Parser Generator: How to use GPLEX and GPPG together? - c#

After looking through posts for good C# parser generators, I stumbled across GPLEX and GPPG. I'd like to use GPLEX to generate tokens for GPPG to parse and create a tree (similar to the lex/yacc relationship). However, I can't seem to find an example on how these two interact together. With lex/yacc, lex returns tokens that are defined by yacc, and can store values in yylval. How is this done in GPLEX/GPPG (it is missing from their documentation)?
Attached is the lex code I would like to convert over to GPLEX:
%{
#include <stdio.h>
#include "y.tab.h"
%}
%%
[Oo][Rr] return OR;
[Aa][Nn][Dd] return AND;
[Nn][Oo][Tt] return NOT;
[A-Za-z][A-Za-z0-9_]* yylval=yytext; return ID;
%%
Thanks!
Andrew

First: include the reference "QUT.ShiftReduceParser.dll" in your Project.

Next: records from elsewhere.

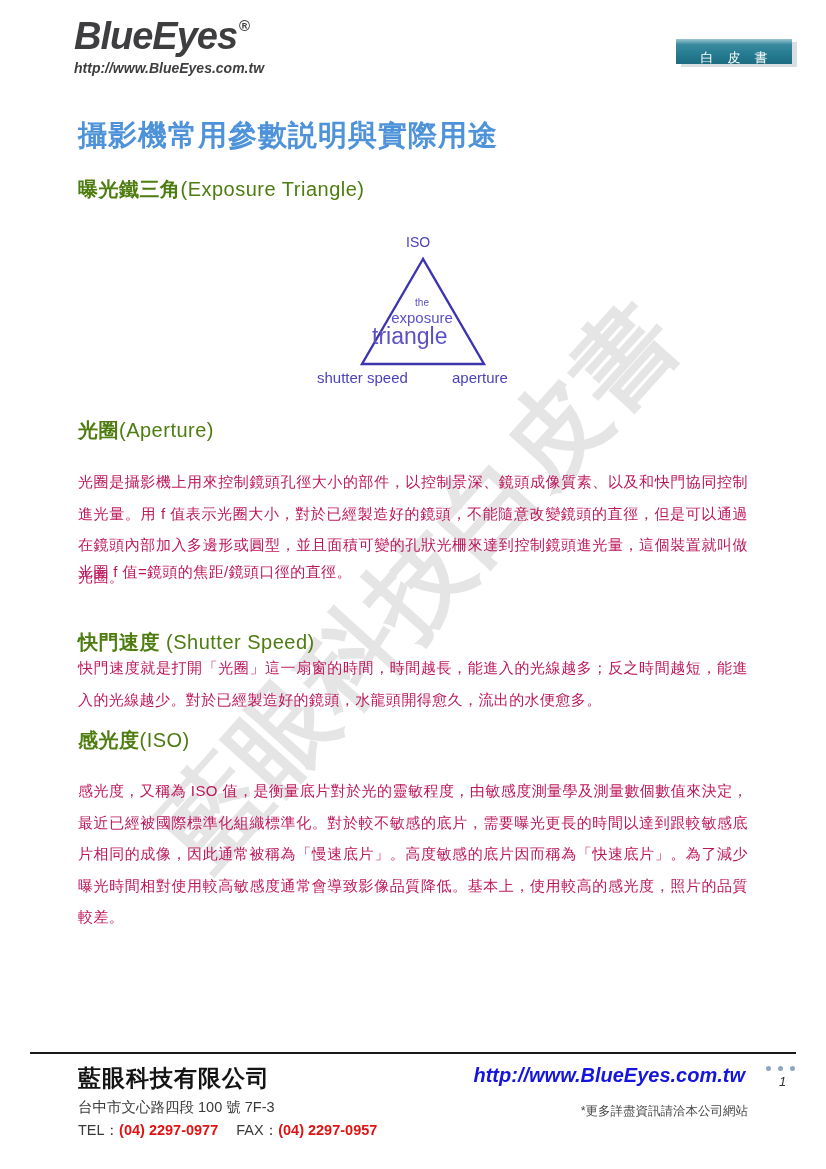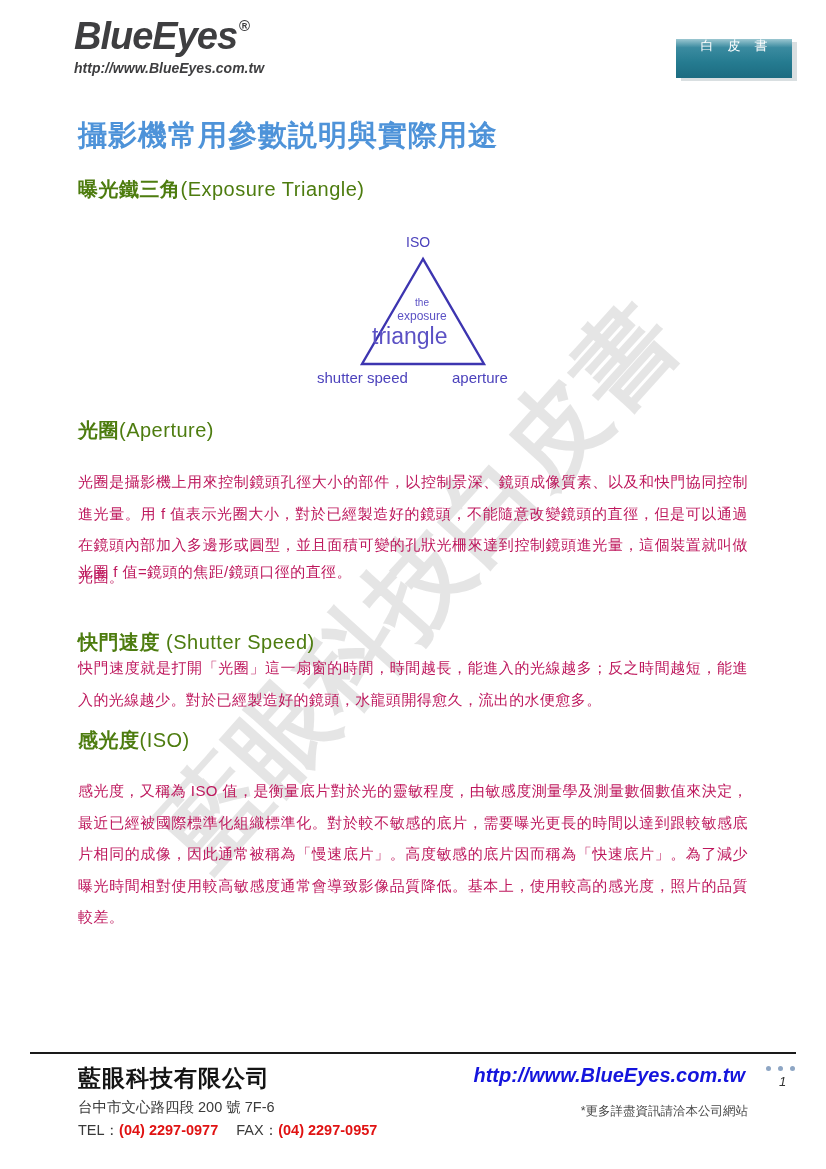--- a/index.html
+++ b/index.html
@@ -17,24 +17,24 @@
     font-size:38px;font-weight:bold;font-style:italic;
     color:#3e3e40;letter-spacing:-1px;line-height:1.1;
   }
   .logo-reg{font-size:15px;font-style:normal;vertical-align:18px;margin-left:2px;}
   .logo-url{
     display:block;font-size:14px;font-weight:bold;font-style:italic;
     color:#3e3e40;text-decoration:none;margin-top:2px;letter-spacing:0px;
   }
   .badge{
     position:absolute;left:676px;top:39px;z-index:2;
-    width:116px;height:39px;
+    width:116px;height:25px;
     background:linear-gradient(180deg,#9cc7d1 0%,#3b8ba0 22%,#257b90 60%,#1d6c81 100%);
     box-shadow:5px 3px 0 rgba(185,196,201,0.55);
-    display:flex;align-items:flex-start;justify-content:center;
+    display:flex;align-items:flex-end;justify-content:center;
   }
   .badge-label{
     color:#ffffff;font-size:13px;letter-spacing:14px;
     padding-left:14px;line-height:1;
   }
   
   .doc-title{
     position:absolute;left:78px;top:116px;z-index:2;
     font-size:29px;font-weight:bold;color:#4e93d9;letter-spacing:1px;
   }
@@ -45,21 +45,21 @@
   .h2 .zh{font-weight:bold;}
   .h2 .en{font-weight:normal;}
   
   .diagram{position:absolute;left:0;top:0;z-index:2;}
   .diagram-label{
     position:absolute;color:#4c42bc;z-index:2;
     font-family:"Liberation Sans", sans-serif;white-space:nowrap;text-align:right;
   }
   .lbl-iso{left:406px;top:234px;font-size:14px;}
   .lbl-the{left:382px;top:297px;font-size:10px;width:80px;text-align:center;color:#5b51c4;}
-  .lbl-exposure{left:382px;top:309px;font-size:12px;width:80px;text-align:center;color:#5b51c4;}
+  .lbl-exposure{left:382px;top:309px;font-size:15px;width:80px;text-align:center;color:#5b51c4;}
   .lbl-triangle{left:372px;top:323px;font-size:23px;width:100px;text-align:left;color:#5b51c4;}
   .lbl-shutter{left:317px;top:369px;font-size:15px;}
   .lbl-aperture{left:452px;top:369px;font-size:15px;}
   .triangle-svg{position:absolute;left:352px;top:254px;z-index:1;}
   
   .para{
     position:absolute;left:78px;width:670px;z-index:2;
     font-size:15px;line-height:31.5px;color:#be185d;
     text-align:justify;letter-spacing:0.4px;
   }
@@ -154,21 +154,21 @@
   </div>
   <div class="para" style="top:652px;">快門速度就是打開「光圈」這一扇窗的時間，時間越長，能進入的光線越多；反之時間越短，能進入的光線越少。對於已經製造好的鏡頭，水龍頭開得愈久，流出的水便愈多。</div>
 
   <div class="h2" style="top:727px;">
     <span class="zh">感光度</span><span class="en">(ISO)</span>
   </div>
   <div class="para" style="top:775px;">感光度，又稱為 ISO 值，是衡量底片對於光的靈敏程度，由敏感度測量學及測量數個數值來決定，最近已經被國際標準化組織標準化。對於較不敏感的底片，需要曝光更長的時間以達到跟較敏感底片相同的成像，因此通常被稱為「慢速底片」。高度敏感的底片因而稱為「快速底片」。為了減少曝光時間相對使用較高敏感度通常會導致影像品質降低。基本上，使用較高的感光度，照片的品質較差。</div>
 
   <div class="footer-rule"></div>
   <div class="footer-company">藍眼科技有限公司</div>
-  <div class="footer-address">台中市文心路四段 200 號 7F-6</div>
+  <div class="footer-address">台中市文心路四段 100 號 7F-3</div>
   <div class="footer-telfax">
     <span>TEL：</span><span class="phone">(04) 2297-0977</span><span class="telfax-gap"></span><span>FAX：</span><span class="phone">(04) 2297-0957</span>
   </div>
   <a class="footer-url" href="#">http://www.BlueEyes.com.tw</a>
   <div class="footer-note">*更多詳盡資訊請洽本公司網站</div>
   <div class="page-dots">
     <span class="dot"></span>
     <span class="dot"></span>
     <span class="dot"></span>
   </div>

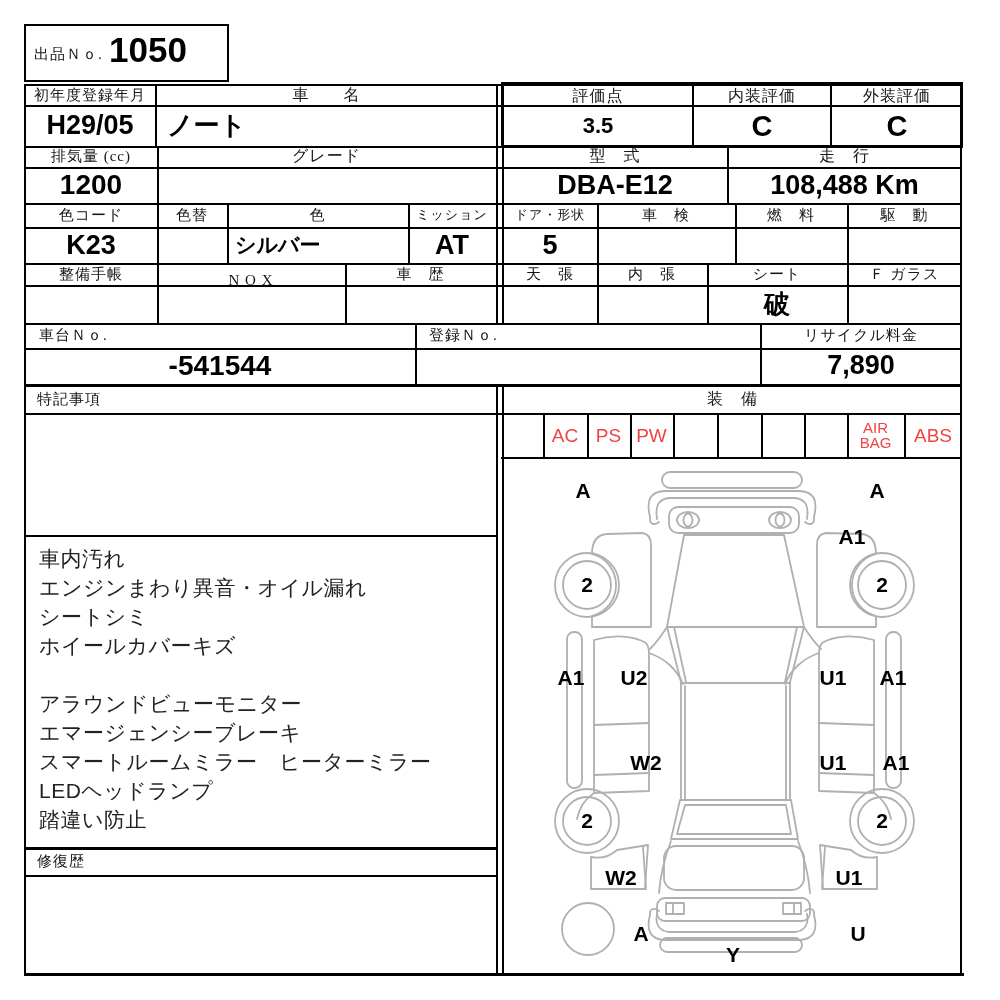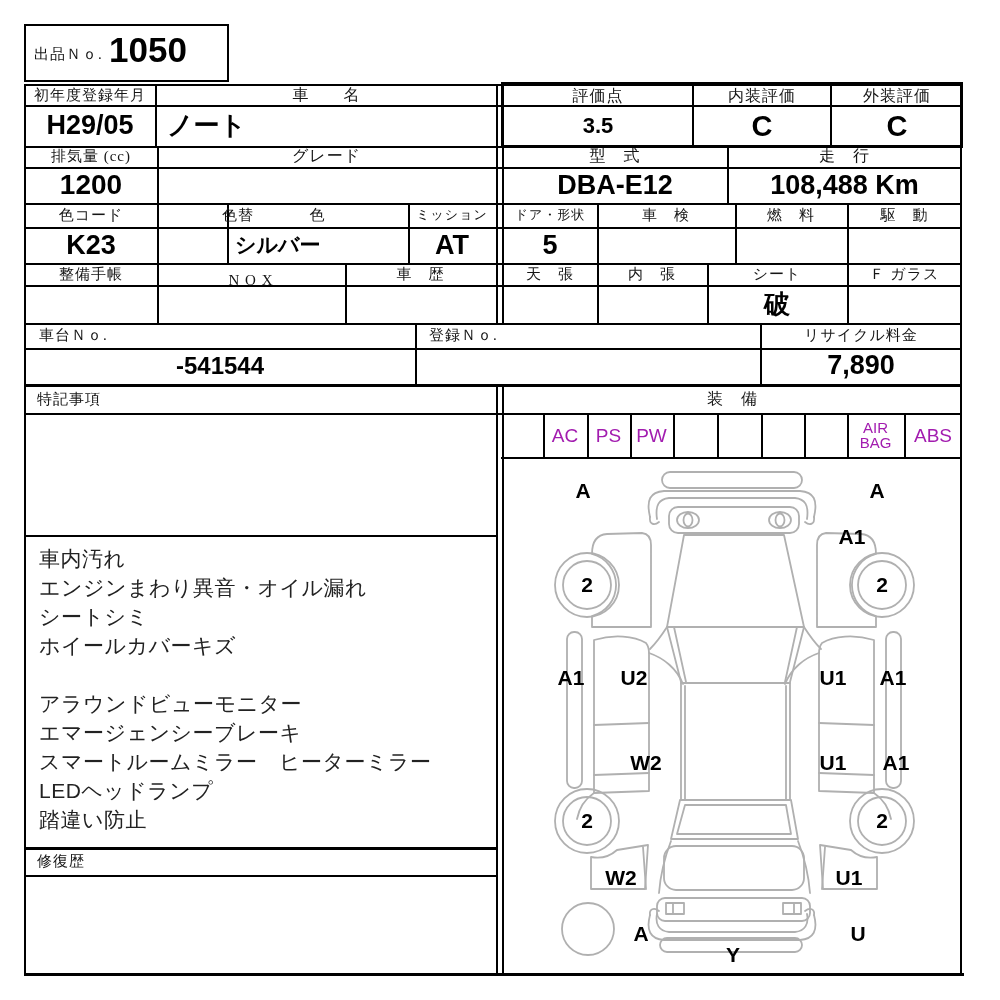--- a/index.html
+++ b/index.html
@@ -8,21 +8,21 @@
   .hl,.vl{position:absolute;background:#000;}
   .cell{position:absolute;display:flex;align-items:center;justify-content:center;
         box-sizing:border-box;overflow:hidden;white-space:nowrap;}
   .hd{font-family:"Liberation Serif","DejaVu Serif",serif;font-size:16px;color:#151515;
       letter-spacing:1px;font-weight:400;}
   .hd13{font-size:13px;}
   .hd15{font-size:15px;}
   .val{font-weight:700;color:#000;}
   .left{justify-content:flex-start;}
   .box{position:absolute;box-sizing:border-box;border:2.5px solid #000;background:#fff;}
-  .eq-cell{white-space:pre-line;text-align:center;line-height:1.0;font-size:19px;color:#a21caf;}
+  .eq-cell{white-space:pre-line;text-align:center;line-height:1.0;font-size:19px;color:#ef4444;}
   .eq-small{font-size:15px;}
   .dmg{position:absolute;transform:translate(-50%,-50%);font-weight:700;font-size:21px;color:#000;
        font-family:"Liberation Sans","DejaVu Sans",sans-serif;}
   .notes{position:absolute;left:25px;top:538px;width:471px;height:300px;padding:6px 0 0 14px;
          box-sizing:border-box;}
   .note-line{font-size:21px;line-height:29px;color:#222;letter-spacing:0.5px;}
   svg{position:absolute;}
 </style>
 </head>
 <body>
@@ -103,21 +103,21 @@
   <div class="cell hd hd15" style="left:25px;top:147px;width:132px;height:19px;">排気量 (cc)</div>
   <div class="cell hd" style="left:157px;top:147px;width:339px;height:19px;">グレード</div>
   <div class="cell hd" style="left:503px;top:147px;width:224px;height:19px;">型　式</div>
   <div class="cell hd" style="left:727px;top:147px;width:235px;height:19px;">走　行</div>
 
   <div class="cell val" style="left:25px;top:168px;width:132px;height:34px;font-size:28px;">1200</div>
   <div class="cell val" style="left:503px;top:168px;width:224px;height:34px;font-size:27px;">DBA-E12</div>
   <div class="cell val" style="left:727px;top:168px;width:235px;height:34px;font-size:27px;">108,488 Km</div>
 
   <div class="cell hd hd15" style="left:25px;top:204px;width:132px;height:22px;">色コード</div>
-  <div class="cell hd hd15" style="left:157px;top:204px;width:70px;height:22px;margin-left:46px;">色替</div>
+  <div class="cell hd hd15" style="left:157px;top:204px;width:70px;height:22px;">色替</div>
   <div class="cell hd hd15" style="left:227px;top:204px;width:181px;height:22px;">色</div>
   <div class="cell hd hd13" style="left:408px;top:204px;width:88px;height:22px;">ミッション</div>
   <div class="cell hd hd13" style="left:503px;top:204px;width:94px;height:22px;">ドア・形状</div>
   <div class="cell hd hd15" style="left:597px;top:204px;width:138px;height:22px;">車　検</div>
   <div class="cell hd hd15" style="left:735px;top:204px;width:112px;height:22px;border-radius:8px;">燃　料</div>
   <div class="cell hd hd15" style="left:847px;top:204px;width:115px;height:22px;">駆　動</div>
 
   <div class="cell val" style="left:25px;top:228px;width:132px;height:34px;font-size:27px;">K23</div>
   <div class="cell val" style="left:157px;top:228px;width:70px;height:34px;"></div>
   <div class="cell val left" style="left:227px;top:228px;width:181px;height:34px;font-size:21px;padding-left:8px;">シルバー</div>
@@ -140,21 +140,21 @@
   <div class="cell val" style="left:345px;top:286px;width:151px;height:36px;"></div>
   <div class="cell val" style="left:503px;top:286px;width:94px;height:36px;"></div>
   <div class="cell val" style="left:597px;top:286px;width:110px;height:36px;"></div>
   <div class="cell val" style="left:707px;top:286px;width:140px;height:36px;font-size:26px;">破</div>
   <div class="cell val" style="left:847px;top:286px;width:115px;height:36px;"></div>
 
   <div class="cell hd hd15 left" style="left:415px;top:324px;width:345px;height:23px;padding-left:14px;">登録Ｎｏ.</div>
   <div class="cell hd hd15 left" style="left:25px;top:324px;width:390px;height:23px;padding-left:14px;">車台Ｎｏ.</div>
   <div class="cell hd hd15" style="left:760px;top:324px;width:202px;height:23px;">リサイクル料金</div>
 
-  <div class="cell val" style="left:25px;top:349px;width:390px;height:33px;font-size:24px;">-541544</div>
+  <div class="cell val" style="left:25px;top:349px;width:390px;height:33px;font-size:28px;">-541544</div>
   <div class="cell val" style="left:415px;top:349px;width:345px;height:33px;"></div>
   <div class="cell val" style="left:760px;top:349px;width:202px;height:33px;font-size:27px;">7,890</div>
 
   <div class="cell hd hd15 left" style="left:25px;top:387px;width:471px;height:25px;padding-left:12px;">特記事項</div>
   <div class="cell hd" style="left:503px;top:387px;width:459px;height:25px;">装　備</div>
   <div class="cell hd hd15 left" style="left:25px;top:849px;width:386px;height:25px;padding-left:12px;">修復歴</div>
 
   <div class="cell eq-cell" style="left:501px;top:414px;width:42px;height:42px;"></div>
   <div class="cell eq-cell" style="left:543px;top:414px;width:44px;height:42px;">AC</div>
   <div class="cell eq-cell" style="left:587px;top:414px;width:43px;height:42px;">PS</div>

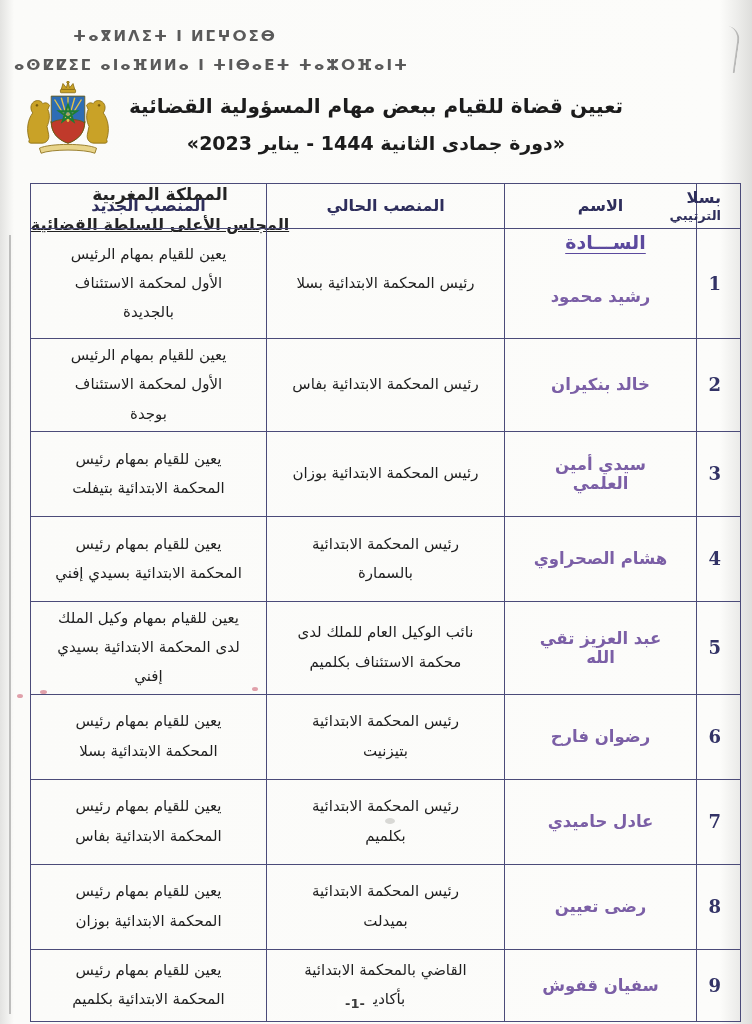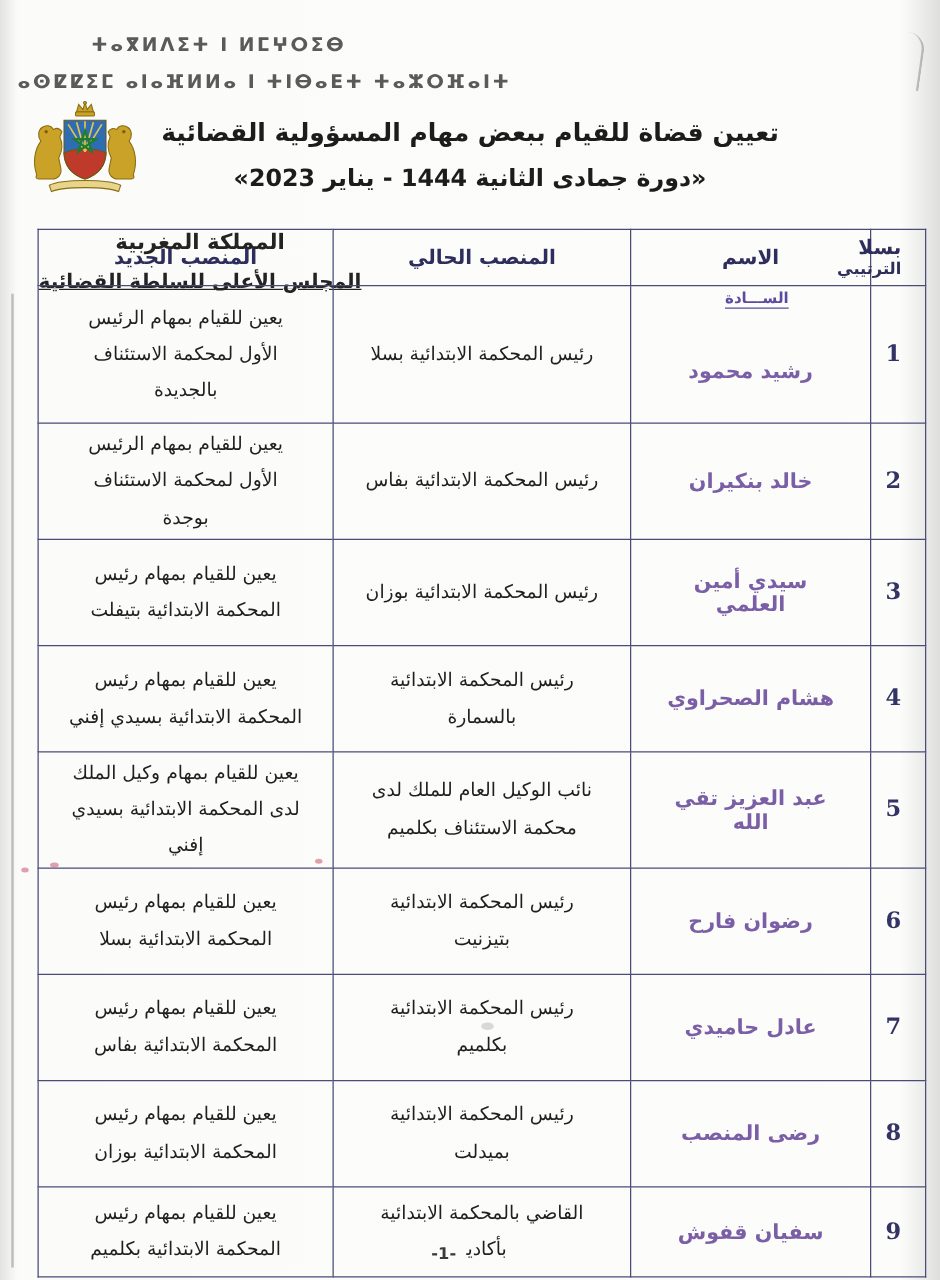--- a/index.html
+++ b/index.html
@@ -56,21 +56,21 @@
     padding:2px 24px;
     background:transparent;
   }
   th.col-h{color:#2e2e5c;font-weight:bold;font-size:16px;height:40px;line-height:1.25;}
   th.col-h .small2{font-size:13px;display:block;}
   td.num{color:#333366;font-weight:bold;font-size:18px;font-family:"DejaVu Serif","Liberation Serif",serif;}
   td.name{color:#7b5fa6;font-weight:bold;font-size:16.5px;}
   td.pos{color:#1f1f1f;font-size:15px;line-height:1.95;}
   tr.r1{height:110px;} tr.rx{height:85px;} tr.r9{height:72px;}
   .group-label{
-    color:#5c4a9e;font-weight:bold;font-size:12px;
+    color:#5c4a9e;font-weight:bold;font-size:19px;
     text-decoration:underline;text-underline-offset:4px;
     position:absolute;top:2px;right:0;left:10px;text-align:center;
   }
   td.name.withgroup{position:relative;}
   td.name.withgroup .nm{display:block;margin-top:26px;}
 
   
   .pageno{
     position:absolute;top:996px;left:0;right:42px;text-align:center;
     color:#3a3a3a;font-size:13px;font-weight:bold;
@@ -200,21 +200,21 @@
       <td class="pos">يعين للقيام بمهام رئيس المحكمة الابتدائية بسلا</td>
     </tr>
     <tr class="rx">
       <td class="num">7</td>
       <td class="name">عادل حاميدي</td>
       <td class="pos">رئيس المحكمة الابتدائية بكلميم</td>
       <td class="pos">يعين للقيام بمهام رئيس المحكمة الابتدائية بفاس</td>
     </tr>
     <tr class="rx">
       <td class="num">8</td>
-      <td class="name">رضى المنصب</td>
+      <td class="name">رضى تعيين</td>
       <td class="pos">رئيس المحكمة الابتدائية بميدلت</td>
       <td class="pos">يعين للقيام بمهام رئيس المحكمة الابتدائية بوزان</td>
     </tr>
     <tr class="r9">
       <td class="num">9</td>
       <td class="name">سفيان قفوش</td>
       <td class="pos">القاضي بالمحكمة الابتدائية بأكادير</td>
       <td class="pos">يعين للقيام بمهام رئيس المحكمة الابتدائية بكلميم</td>
     </tr>
   </tbody>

It is provided in the download-package from GPLEX.
Sample-Code for Main-Program:
using System;
using ....;
using QUT.Gppg;
using Scanner;
using Parser;
namespace NCParser
{
class Program
{
static void Main(string[] args)
{
string pathTXT = #"C:\temp\testFile.txt";
FileStream file = new FileStream(pathTXT, FileMode.Open);
Scanner scanner = new Scanner();
scanner.SetSource(file, 0);
Parser parser = new Parser(scanner);
}
}
}
Sample-Code for GPLEX:
%using Parser; //include the namespace of the generated Parser-class
%Namespace Scanner //names the Namespace of the generated Scanner-class
%visibility public //visibility of the types "Tokens","ScanBase","Scanner"
%scannertype Scanner //names the Scannerclass to "Scanner"
%scanbasetype ScanBase //names the Scanbaseclass to "ScanBase"
%tokentype Tokens //names the Tokenenumeration to "Tokens"
%option codePage:65001 out:Scanner.cs /*see the documentation of GPLEX for further Options you can use */
%{ //user-specified code will be copied in the Output-file
%}
OR [Oo][Rr]
AND [Aa][Nn][Dd]
Identifier [A-Za-z][A-Za-z0-9_]*
%% //Rules Section
%{ //user-code that will be executed before getting the next token
%}
{OR} {return (int)Tokens.kwAND;}
{AND} {return (int)Tokens.kwAND;}
{Identifier} {yylval = yytext; return (int)Tokens.ID;}
%% //User-code Section
Sample-Code for GPPG-input-file:
%using Scanner //include the Namespace of the scanner-class
%output=Parser.cs //names the output-file
%namespace Parser //names the namespace of the Parser-class
%parsertype Parser //names the Parserclass to "Parser"
%scanbasetype ScanBase //names the ScanBaseclass to "ScanBase"
%tokentype Tokens //names the Tokensenumeration to "Tokens"
%token kwAND "AND", kwOR "OR" //the received Tokens from GPLEX
%token ID
%% //Grammar Rules Section
program : /* nothing */
| Statements
;
Statements : EXPR "AND" EXPR
| EXPR "OR" EXPR
;
EXPR : ID
;
%% User-code Section
// Don't forget to declare the Parser-Constructor
public Parser(Scanner scnr) : base(scnr) { }
c#parsegppggplex

I had a similar issue - not knowing how to use my output from GPLEX with GPPG due to an apparent lack of documentation. I think the problem stems from the fact that the GPLEX distribution includes gppg.exe along with gplex.exe, but only documentation for GPLEX.
If you go the GPPG homepage and download that distribution, you'll get the documentation for GPPG, which describes the requirements for the input file, how to construct your grammar, etc. Oh, and you'll also get both binaries again - gppg.exe and gplex.exe.
It almost seems like it would be simpler to just include everything in one package. It could definitely clear up some confusion, especially for those who may be new to lexical analysis (tokenization) and parsing (and may not be 100% familiar yet with the differences between the two).
So anyways, for those who may doing this for the first time:
GPLEX http://gplex.codeplex.com - used for tokenization/scanning/lexical analysis (same thing)
GPPG http://gppg.codeplex.com/ - takes output from a tokenizer as input to parse. For example, parsers use grammars and can do things a simple tokenizer cannot, like detect whether sets of parentheses match up.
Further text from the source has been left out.